• Records provided
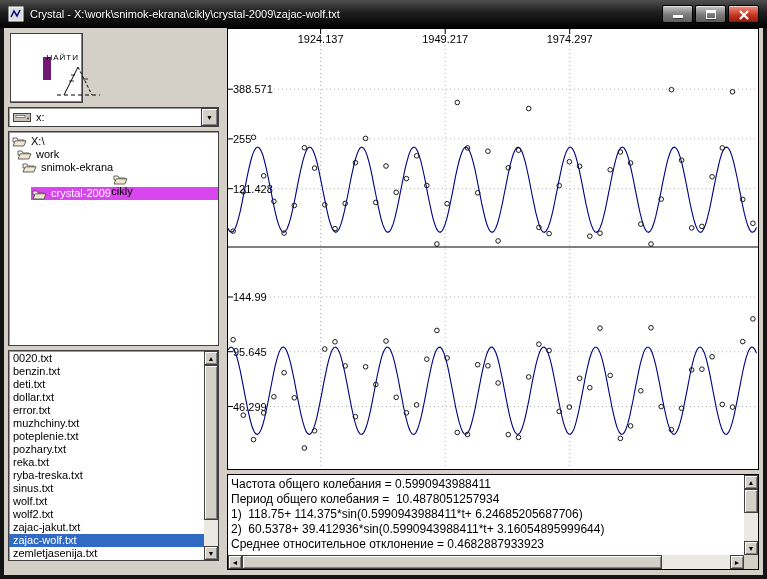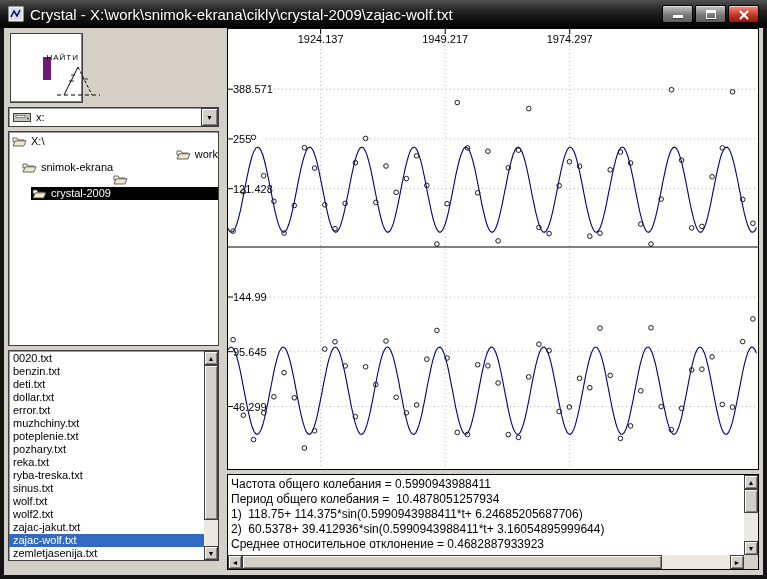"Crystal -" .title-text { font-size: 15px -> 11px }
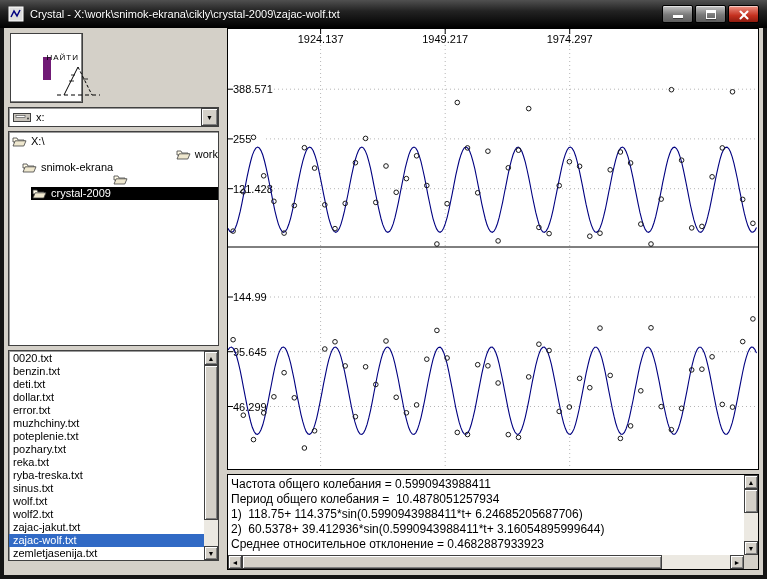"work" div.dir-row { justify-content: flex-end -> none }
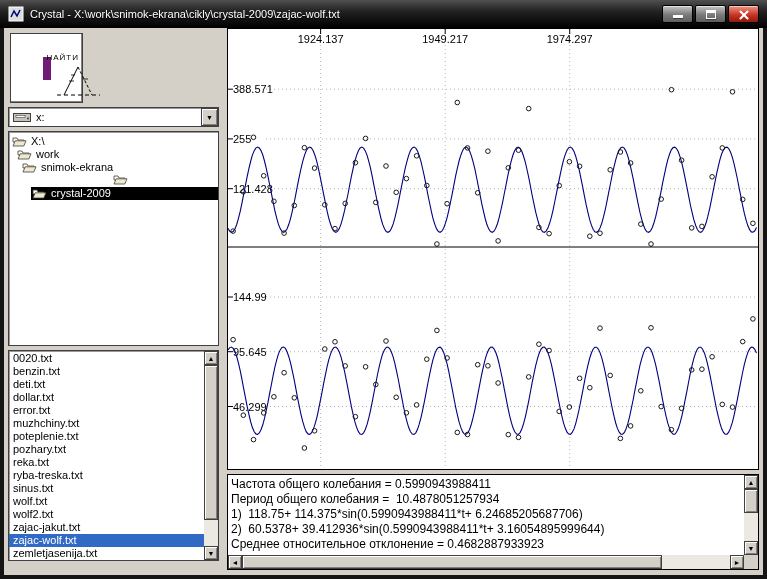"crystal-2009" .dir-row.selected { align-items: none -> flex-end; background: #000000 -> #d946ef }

---

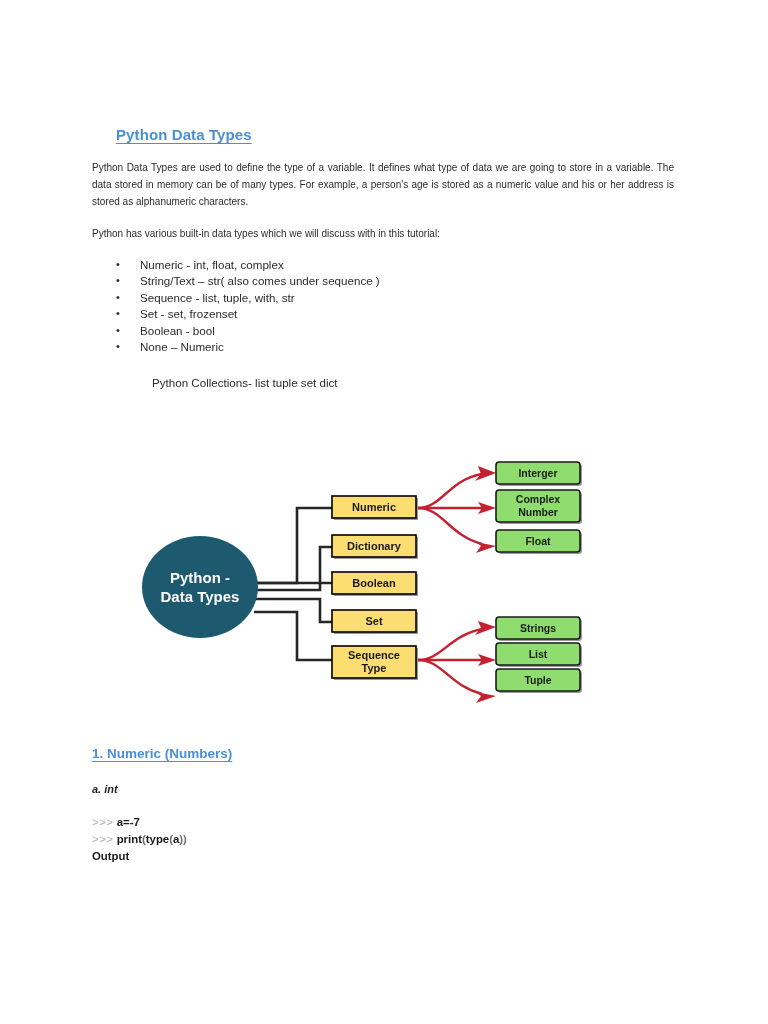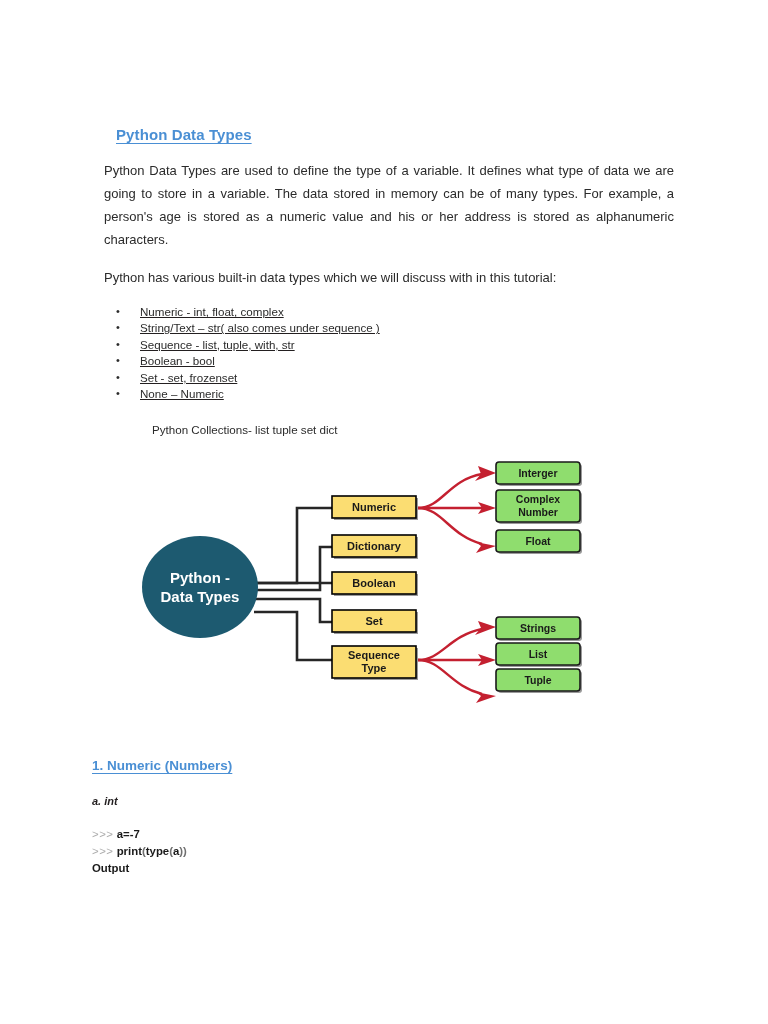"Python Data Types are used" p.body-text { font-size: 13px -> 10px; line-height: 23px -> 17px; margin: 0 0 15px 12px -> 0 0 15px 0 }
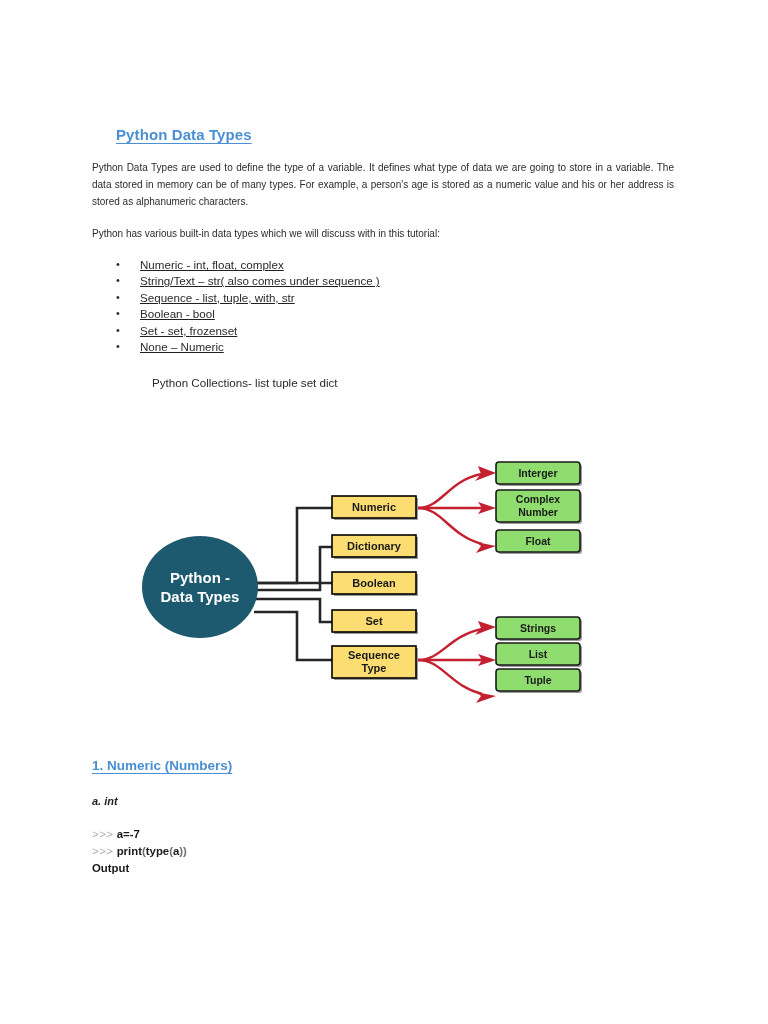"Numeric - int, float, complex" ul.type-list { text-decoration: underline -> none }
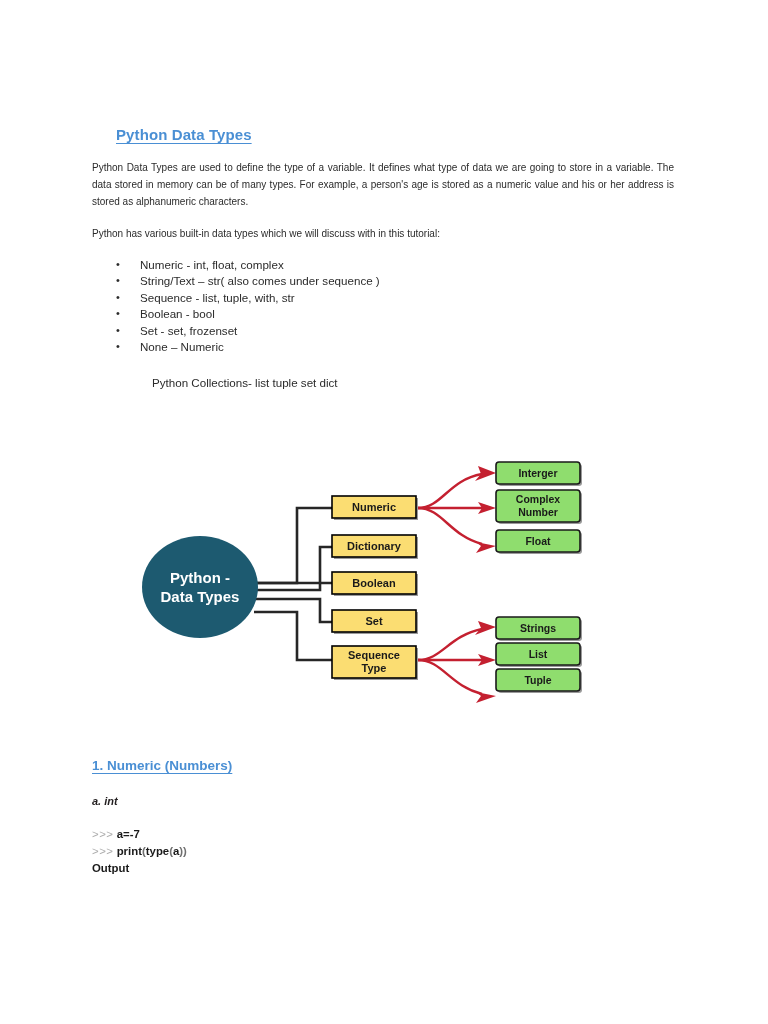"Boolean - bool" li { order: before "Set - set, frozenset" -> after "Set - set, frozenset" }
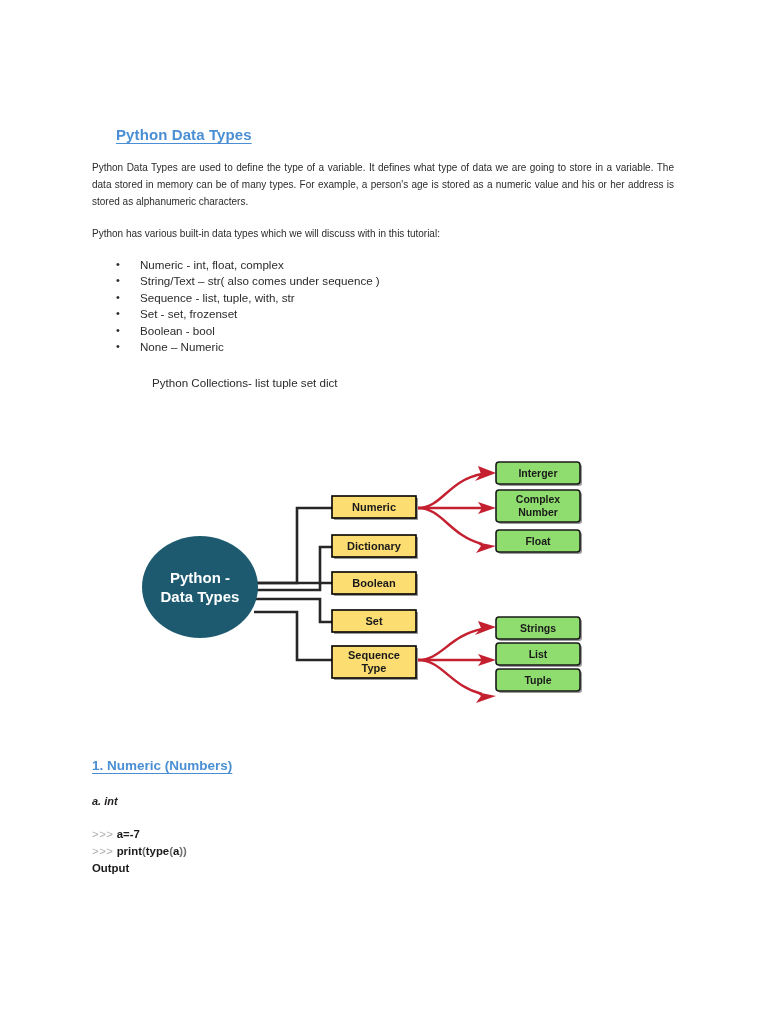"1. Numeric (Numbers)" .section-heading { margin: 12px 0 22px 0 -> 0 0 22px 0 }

• Work request
In the records above, find the line with "font-size: 15px ->" and the line with "align-items: none ->". Write out exactly those lines and every one between, with no pictures and no other lines.

• Reply to the exercise
"Crystal -" .title-text { font-size: 15px -> 11px }
"work" div.dir-row { justify-content: flex-end -> none }
"crystal-2009" .dir-row.selected { align-items: none -> flex-end; background: #000000 -> #d946ef }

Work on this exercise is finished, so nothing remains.